The Washington Post’s Dana Milbank, in one of his first columns in a self-imposed Palin-free month—though he has a very odd definition of “Palin-free,” if this interview is anything to go by—is offering a counterintuitive take on the White House’s appointment of former Time-man Jay Carney to the position of press secretary.
You see, apparently Carney sent Milbank a none-too-kind e-mail while serving vice president Joe Biden. Here’s Milbank’s lede (you have to appreciate the Hacks Anonymous honesty of the second line):
The e-mail, coming from the Executive Office of the President and addressed to me, had a catchy subject line: “You are a hack.”
This was tough—but accurate. I read on.
The body of the message began with the phrase “shamelessly misrepresented,” continued on to refer to “your hackneyed storyline” and concluded: “Fabrication is a legitimate tool—for fiction. You should try it; it suits you.”
The sender was one James F. Carney, then a spokesman for Vice President Biden, now the incoming White House press secretary. I mentioned the e-mail to colleagues and was surprised to learn that some of them, too, had received the occasional nastygram from Carney, sometimes graced with a barnyard epithet. Happily, these official White House correspondences will be stored for eternity in the National Archives, along with the Declaration of Independence.
The incident is a kickoff to Milbank’s consideration of how Carney may behave in his role as press secretary. While admitting that he has the advantage of following Robert Gibbs—“surpassed only by Ari Fleischer as the most unpopular press secretary of recent decades”—Milbank points out that Carney’s press background may in fact prove a disadvantage for his former colleagues.
On paper, the 45-year-old Carney fits the part. He doesn’t come from the war rooms of political campaigns, and his long career with Time, some of it on the White House beat, means he’ll know how to do the care and feeding of reporters that his predecessor neglected.
But those who think the former Moscow correspondent will usher in an Obama glasnost could be disappointed. Carney, if he feels pressure to prove his loyalty to Obama, may be even more guarded with information. In fact, the preferred candidate of many in the press corps was Bill Burton, Gibbs’s deputy. Burton, because of his unquestioned loyalty to Obama, may have been looser.
While a potentially guarded press secretary could chill the easy flow of information in the White House—and that’s really as speculative an assertion as those being made by the pundits who think Carney’s appointment will reset WH-press relations—I can’t help but partly admire the moxie of this man who pens such critical and blunt “nastygrams.” And I’d encourage any and all who have been on their receiving ends to come forward, bravely as Milbank has, and show us your own mean-spirited missives.
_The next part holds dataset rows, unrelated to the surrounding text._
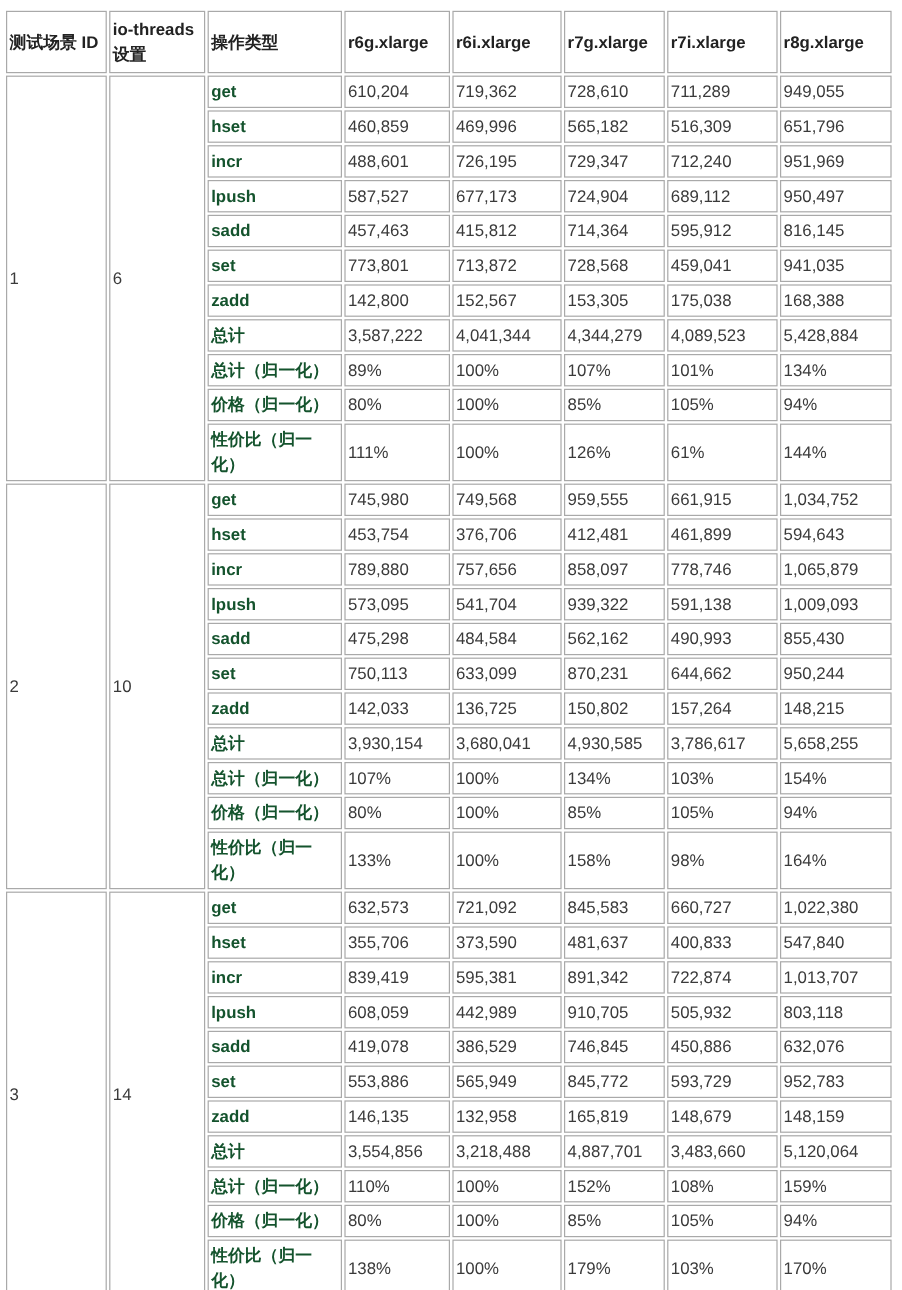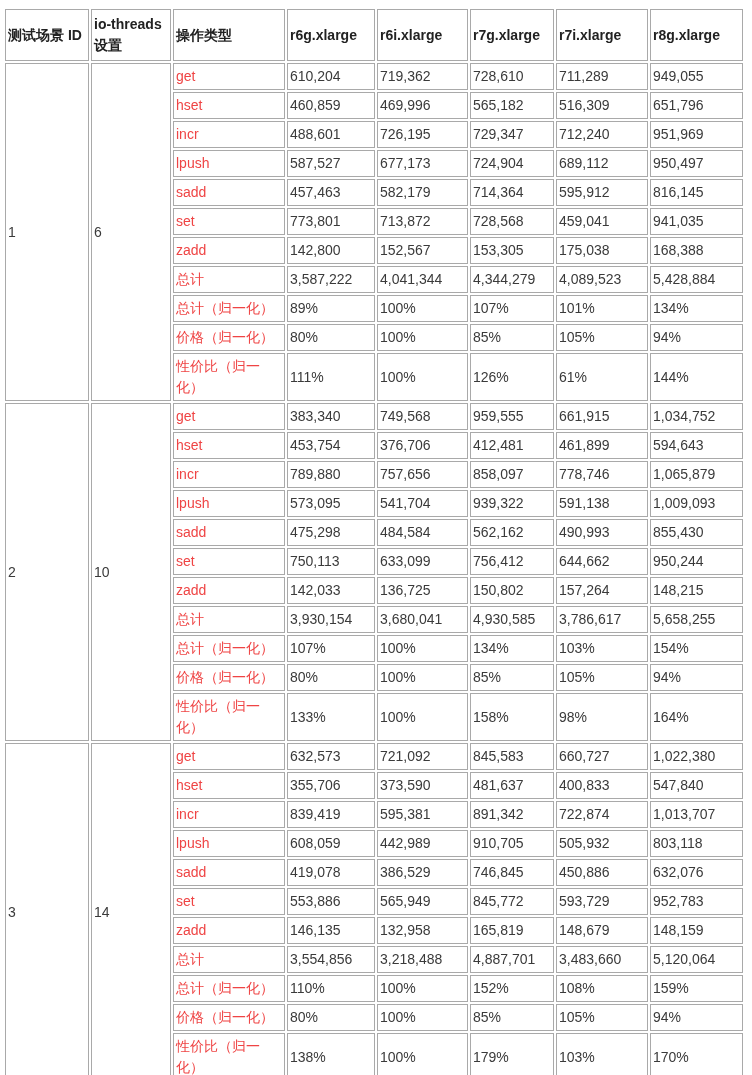--- a/index.html
+++ b/index.html
@@ -31,22 +31,22 @@
     vertical-align: middle;
     line-height: 21px;
     overflow: hidden;
   }
   table.bench th {
     font-weight: bold;
     color: #222222;
     padding: 4px 2px;
   }
   td.op {
-    font-weight: normal;
-    color: #ef4444;
+    font-weight: bold;
+    color: #14532d;
   }
   td.val, td.span-cell {
     font-weight: normal;
     color: #3a3a3a;
   }
 </style>
 </head>
 <body>
 
 <div class="page">
@@ -104,21 +104,21 @@
           <td class="op">lpush</td>
           <td class="val">587,527</td>
           <td class="val">677,173</td>
           <td class="val">724,904</td>
           <td class="val">689,112</td>
           <td class="val">950,497</td>
         </tr>
         <tr>
           <td class="op">sadd</td>
           <td class="val">457,463</td>
-          <td class="val">582,179</td>
+          <td class="val">415,812</td>
           <td class="val">714,364</td>
           <td class="val">595,912</td>
           <td class="val">816,145</td>
         </tr>
         <tr>
           <td class="op">set</td>
           <td class="val">773,801</td>
           <td class="val">713,872</td>
           <td class="val">728,568</td>
           <td class="val">459,041</td>
@@ -161,21 +161,21 @@
           <td class="val">111%</td>
           <td class="val">100%</td>
           <td class="val">126%</td>
           <td class="val">61%</td>
           <td class="val">144%</td>
         </tr>
         <tr>
           <td class="span-cell" rowspan="11">2</td>
           <td class="span-cell" rowspan="11">10</td>
           <td class="op">get</td>
-          <td class="val">383,340</td>
+          <td class="val">745,980</td>
           <td class="val">749,568</td>
           <td class="val">959,555</td>
           <td class="val">661,915</td>
           <td class="val">1,034,752</td>
         </tr>
         <tr>
           <td class="op">hset</td>
           <td class="val">453,754</td>
           <td class="val">376,706</td>
           <td class="val">412,481</td>
@@ -203,21 +203,21 @@
           <td class="val">475,298</td>
           <td class="val">484,584</td>
           <td class="val">562,162</td>
           <td class="val">490,993</td>
           <td class="val">855,430</td>
         </tr>
         <tr>
           <td class="op">set</td>
           <td class="val">750,113</td>
           <td class="val">633,099</td>
-          <td class="val">756,412</td>
+          <td class="val">870,231</td>
           <td class="val">644,662</td>
           <td class="val">950,244</td>
         </tr>
         <tr>
           <td class="op">zadd</td>
           <td class="val">142,033</td>
           <td class="val">136,725</td>
           <td class="val">150,802</td>
           <td class="val">157,264</td>
           <td class="val">148,215</td>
If it turns out he’s a decent enough media critic, he might just be great for the job he’s lucked into. Heck, if he’d take the pay cut, CJR might just hire him to write this blog.

Well, Milbank IS a fabricator and a hack. So Carney was being "frank," not nasty. And I think it's rather silly to think that Carney is going to usher in a New Era of Glasnost with the self-obsessed prima donnas of the White House Press Corps. But he will be a vast improvement over Gibbs. Unlike Milbank, in my opinion, Gibbs surpassed Fleischer in horribleness and unpopularity. However, I think that Carney, who has been a WHPC, will at least return messages and show up to work on time.
As for Milbank's fabrications and hackery, you should ask other journos about nasty, unhinged phone calls they have received from Milbank. You'd get an earful, but off the record, of course.
Milbank fabricated the following Obama quote: "This is the moment . . . that the world is waiting for," adding: "I have become a symbol of the possibility of America returning to our best traditions."
He then went on to write a particularly nasty column about the "presumptuous" nominee.
What's with that ellipse? And the removal of the word "just" without an ellipse.
Sara Lueck of the Wall Street Journal used the same material in a more ethical way:
The Democratic presidential candidate told the group that the positive response he received in Germany and the rest of Europe was “not about him,” said House Democratic Whip James Clyburn of South Carolina. Rather, Obama said he was a 'symbol of the possibility of America returning to our best traditions.'
Thankfully, he was taken to task by -- yes! -- Postie ombuds Deborah Howell over that egregious, fabricated lapse of journalism.
You recall he fabricated a "collusion" between the White House and Nico Pitney where none existed, and fabricated a story about David Plouffe "suddenly" declaring his speech off the record. With the latter outright lie, Milbank idiotically wore a sandwich board to protest at the National Press Club.
Milbank's friends have become embarrassed for him. He's been unhinged for several years now. What a relief for Milbank's colleagues, after the "Bitch Beer" episode, that they finally discontinued that atrocity.